Smart credit investing: harvesting factor premiums (Robeco)
Robeco research shows how, in a multi-asset portfolio, corporate bond factors can be used to add incremental value.
Factor Investing in the Corporate Bond Market (Financial Analysts Journal, 2017)
This article, recently published in the CFA Institute's Financial Analysts' Journal, examines the performance of size, low-risk, value, and momentum factor portfolios in the corporate bond market.
Does Carry add value to existing credit factors? (Robeco, 2017)
Is Carry a factor in its own right in credit markets? In this article, Robeco analyze the Carry factor as a potential addition to the corporate bond factor zoo.

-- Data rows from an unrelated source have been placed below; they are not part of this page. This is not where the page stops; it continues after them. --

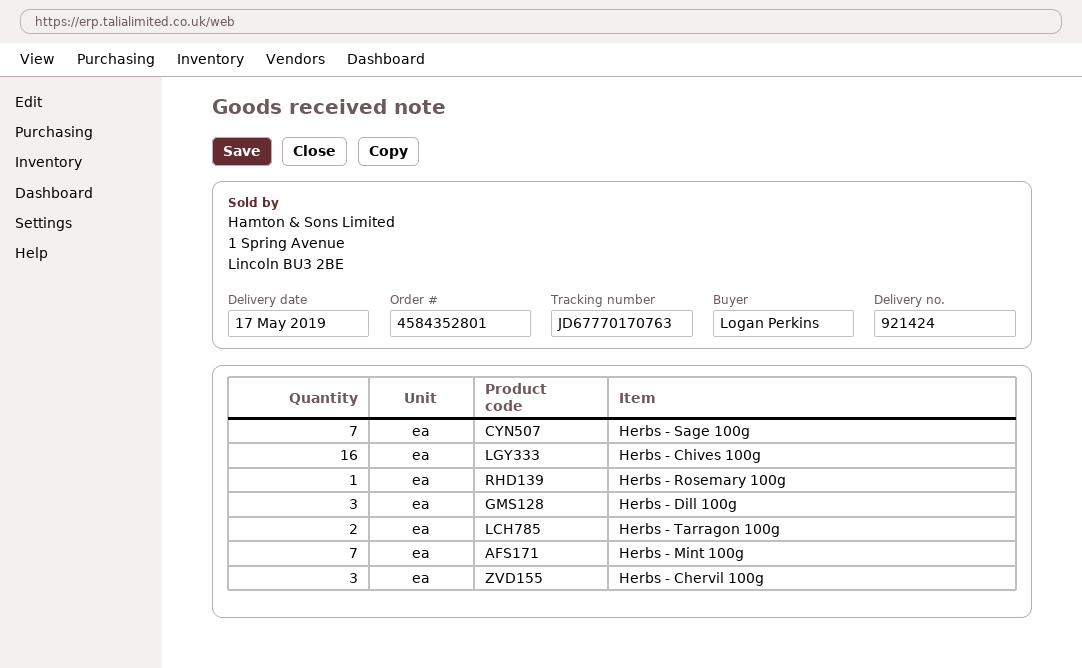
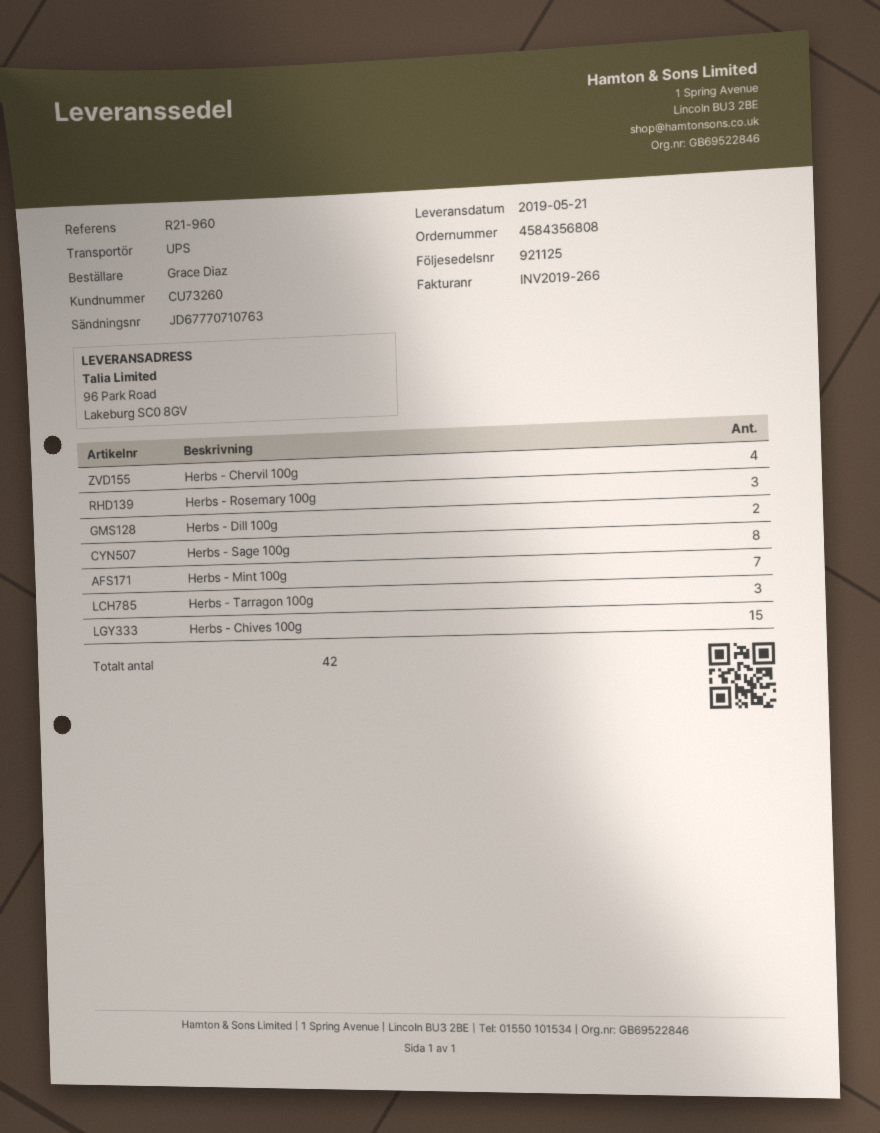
order number: 4584352801 -> 4584356808
delivery note number: 921424 -> 921125
delivery date: 2019-05-17 -> 2019-05-21
ordered by: Logan Perkins -> Grace Diaz
tracking number: JD67770170763 -> JD67770710763
Herbs - Sage 100g: 7 -> 8
Herbs - Chives 100g: 16 -> 15
Herbs - Rosemary 100g: 1 -> 3
Herbs - Dill 100g: 3 -> 2
Herbs - Tarragon 100g: 2 -> 3
Herbs - Chervil 100g: 3 -> 4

A Factor Approach to Smart Beta Development in Fixed Income (BlackRock, 2015)
Smart beta, passively managed equity portfolios have become increasingly popular in recent years. The authors of this paper extend such thinking to fixed income.
Implementing Factor Strategies in Corporate Bonds (Robeco, 2016)
In corporate bond portfolios, factor investing strategies require special attention to be paid to liquidity issues. This white paper from Robeco discusses how live liquidity information can be integrated into the investment process.
A Framework for Expected Returns in Credit Markets (PIMCO, 2013)
Investors in credit markets often use simple estimates of carry and roll down as indicators of returns. In this article, the authors argue that this approach only partially captures the cyclical dynamics of credit excess returns.
Yield Curve Premia (AQR Capital Management, 2017)
AQR examine return premia associated with the level, slope, and curvature of the yield curve over time and across countries from a novel perspective, by borrowing pricing factors from other asset classes.
Using momentum investing to enhance fixed income returns (Index IQ, 2016)
The authors of this paper ask whether fixed income investors should be making use of the "momentum" factor in fixed income management.